• Problem description: List each line of the data in which the string "digitale" appears.

• Data for review:
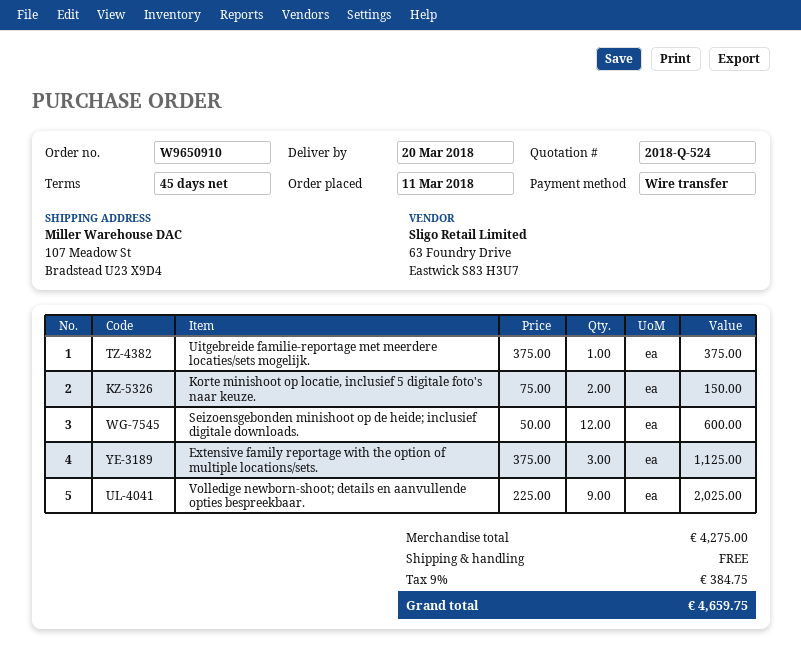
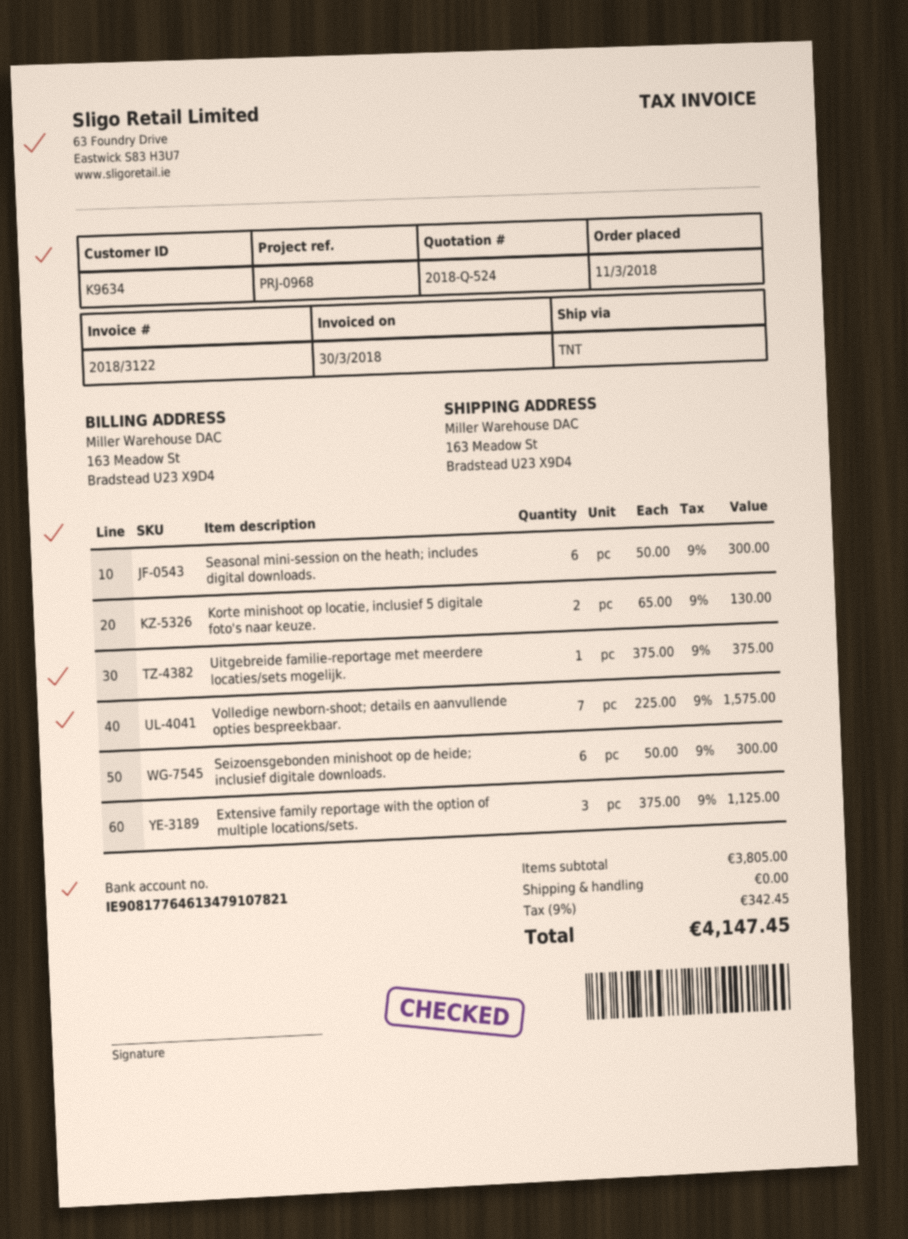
ship to: 107 Meadow St, Bradstead U23 X9D4 -> 163 Meadow St, Bradstead U23 X9D4
Korte minishoot op locatie, inclusief 5 digitale foto's naar keuze.: 2 x 75.00 = 150.00 -> 2 x 65.00 = 130.00
Seizoensgebonden minishoot op de heide; inclusief digitale downloads.: 12 x 50.00 = 600.00 -> 6 x 50.00 = 300.00
Volledige newborn-shoot; details en aanvullende opties bespreekbaar.: 9 x 225.00 = 2025.00 -> 7 x 225.00 = 1575.00
Seasonal mini-session on the heath; includes digital downloads.: none -> 6 x 50.00 = 300.00
subtotal: 4275.00 -> 3805.00
tax: 9% = 384.75 -> 9% = 342.45
total: 4659.75 -> 4147.45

• The completed task:
Korte minishoot op locatie, inclusief 5 digitale foto's naar keuze.: 2 x 75.00 = 150.00 -> 2 x 65.00 = 130.00
Seizoensgebonden minishoot op de heide; inclusief digitale downloads.: 12 x 50.00 = 600.00 -> 6 x 50.00 = 300.00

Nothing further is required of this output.